WHAT YOU NEED TO DO »
Could you restate the entries below word for word and leave out the pictures?
[Opening DATASET ENTRIES section]
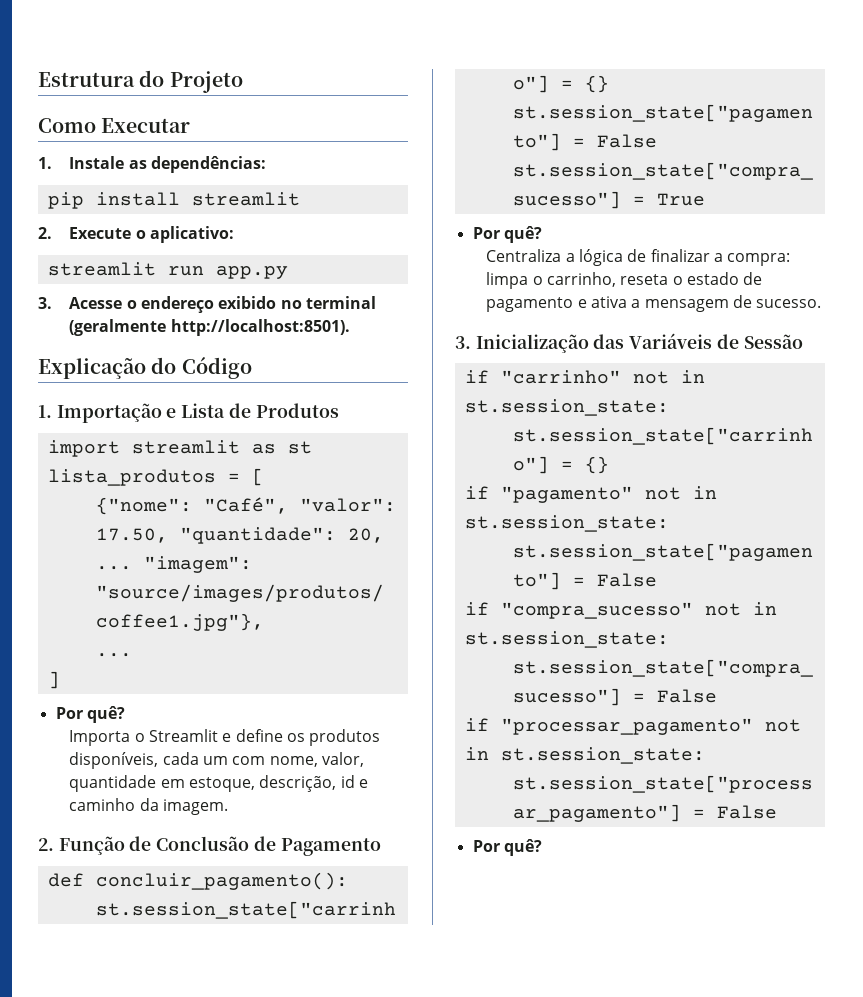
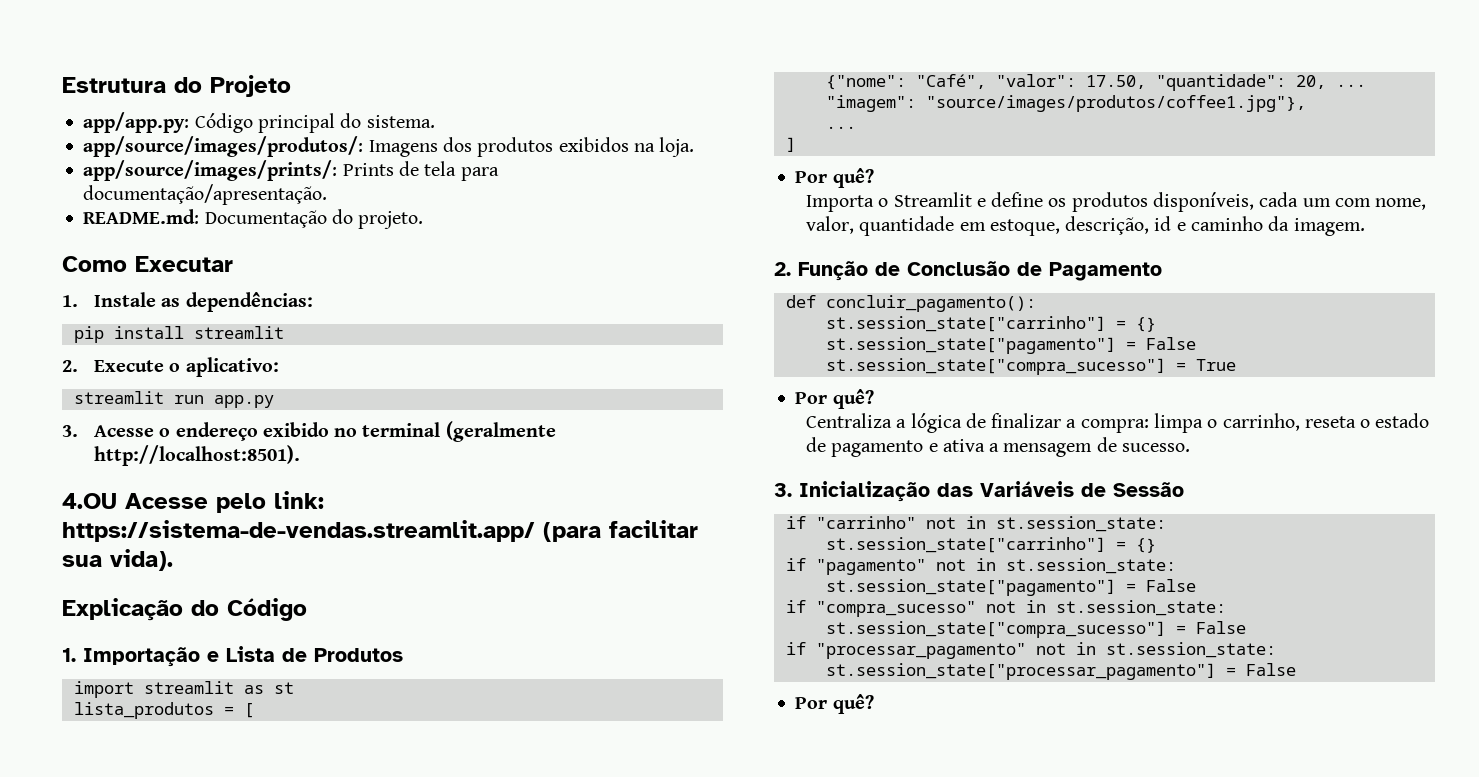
+ app/app.py: Código principal do sistema.
+ app/source/images/produtos/: Imagens dos produtos exibidos na loja.
+ app/source/images/prints/: Prints de tela para documentação/apresentação.
+ README.md: Documentação do projeto.
+ 4.OU Acesse pelo link: https://sistema-de-vendas.streamlit.app/ (para facilitar sua vida).

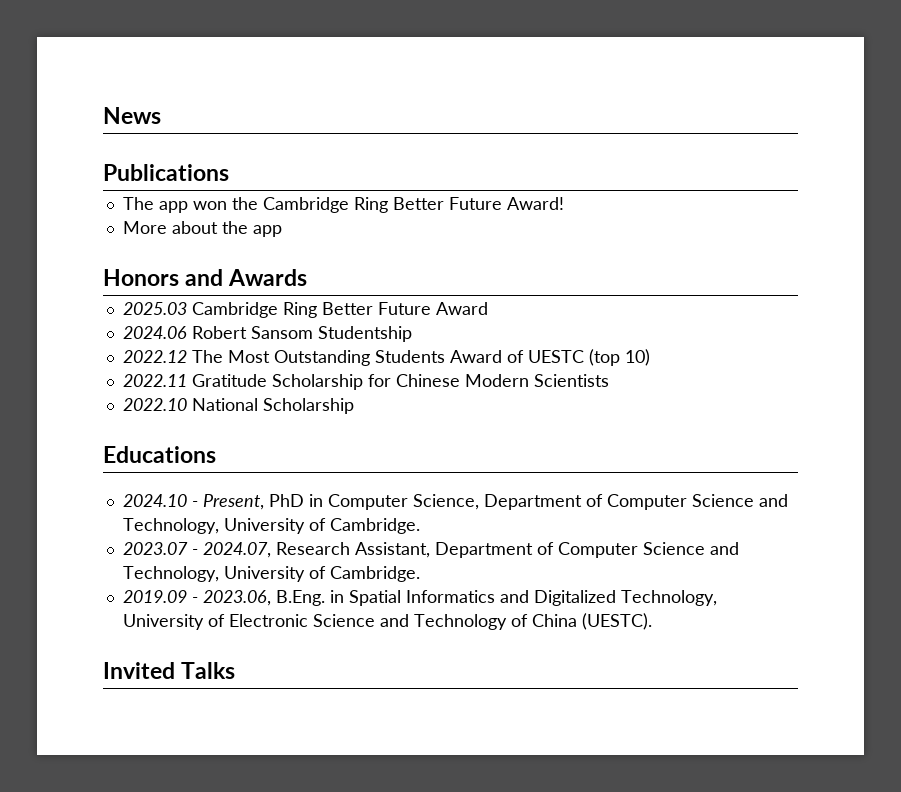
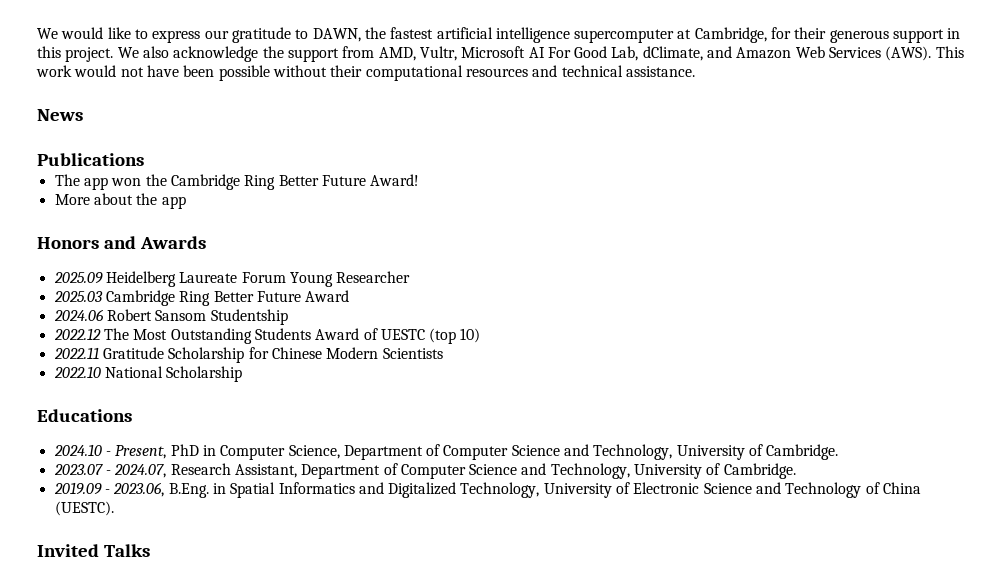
+ We would like to express our gratitude to DAWN, the fastest artificial intelligence supercomputer at Cambridge, for their generous support in this project. We also acknowledge the support from AMD, Vultr, Microsoft AI For Good Lab, dClimate, and Amazon Web Services (AWS). This work would not have been possible without their computational resources and technical assistance.
+ 2025.09 Heidelberg Laureate Forum Young Researcher

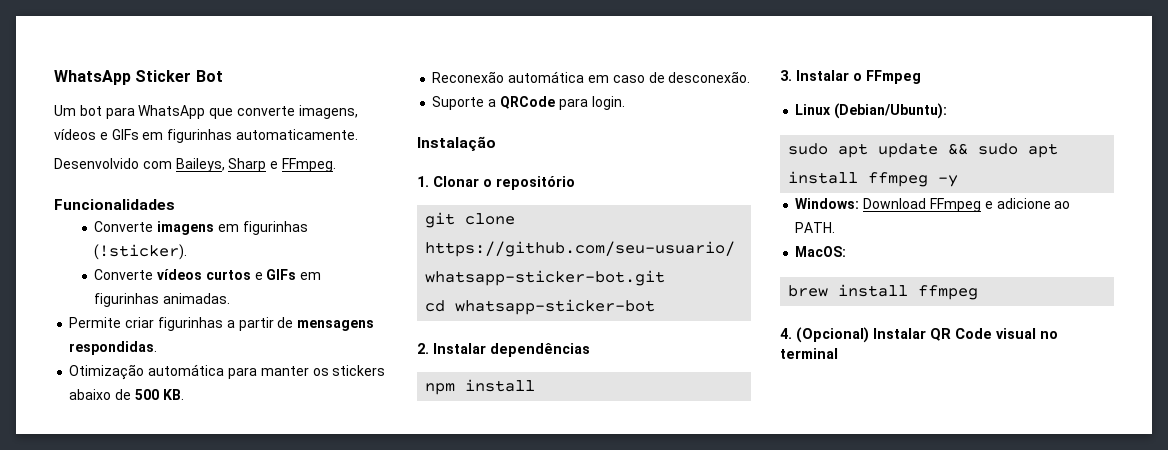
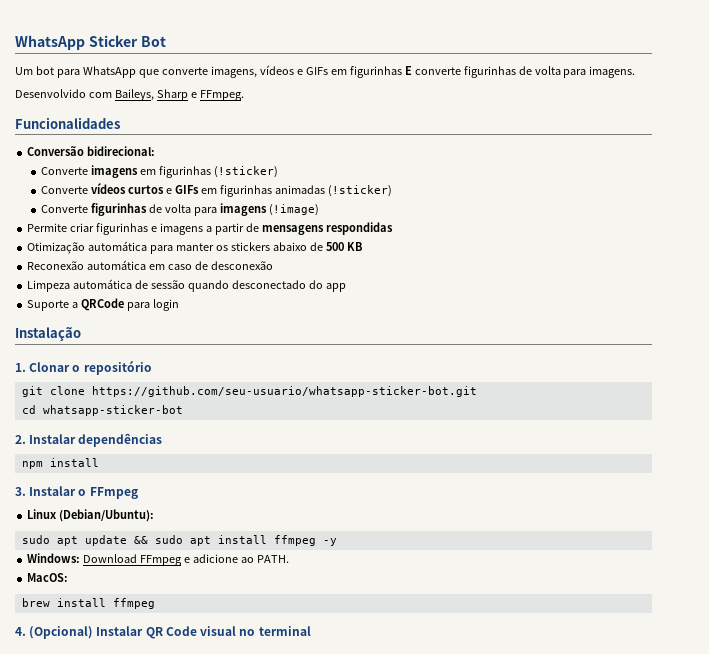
- Um bot para WhatsApp que converte imagens, vídeos e GIFs em figurinhas automaticamente.
+ Um bot para WhatsApp que converte imagens, vídeos e GIFs em figurinhas E converte figurinhas de volta para imagens.
+ Conversão bidirecional:
- Converte imagens em figurinhas (!sticker).
+ Converte imagens em figurinhas (!sticker)
- Converte vídeos curtos e GIFs em figurinhas animadas.
+ Converte vídeos curtos e GIFs em figurinhas animadas (!sticker)
+ Converte figurinhas de volta para imagens (!image)
- Permite criar figurinhas a partir de mensagens respondidas.
+ Permite criar figurinhas e imagens a partir de mensagens respondidas
- Otimização automática para manter os stickers abaixo de 500 KB.
+ Otimização automática para manter os stickers abaixo de 500 KB
- Reconexão automática em caso de desconexão.
+ Reconexão automática em caso de desconexão
+ Limpeza automática de sessão quando desconectado do app
- Suporte a QRCode para login.
+ Suporte a QRCode para login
[Closing DATASET ENTRIES section]
REPLY »
+ app/app.py: Código principal do sistema.
+ app/source/images/produtos/: Imagens dos produtos exibidos na loja.
+ app/source/images/prints/: Prints de tela para documentação/apresentação.
+ README.md: Documentação do projeto.
+ 4.OU Acesse pelo link: https://sistema-de-vendas.streamlit.app/ (para facilitar sua vida).

+ We would like to express our gratitude to DAWN, the fastest artificial intelligence supercomputer at Cambridge, for their generous support in this project. We also acknowledge the support from AMD, Vultr, Microsoft AI For Good Lab, dClimate, and Amazon Web Services (AWS). This work would not have been possible without their computational resources and technical assistance.
+ 2025.09 Heidelberg Laureate Forum Young Researcher

- Um bot para WhatsApp que converte imagens, vídeos e GIFs em figurinhas automaticamente.
+ Um bot para WhatsApp que converte imagens, vídeos e GIFs em figurinhas E converte figurinhas de volta para imagens.
+ Conversão bidirecional:
- Converte imagens em figurinhas (!sticker).
+ Converte imagens em figurinhas (!sticker)
- Converte vídeos curtos e GIFs em figurinhas animadas.
+ Converte vídeos curtos e GIFs em figurinhas animadas (!sticker)
+ Converte figurinhas de volta para imagens (!image)
- Permite criar figurinhas a partir de mensagens respondidas.
+ Permite criar figurinhas e imagens a partir de mensagens respondidas
- Otimização automática para manter os stickers abaixo de 500 KB.
+ Otimização automática para manter os stickers abaixo de 500 KB
- Reconexão automática em caso de desconexão.
+ Reconexão automática em caso de desconexão
+ Limpeza automática de sessão quando desconectado do app
- Suporte a QRCode para login.
+ Suporte a QRCode para login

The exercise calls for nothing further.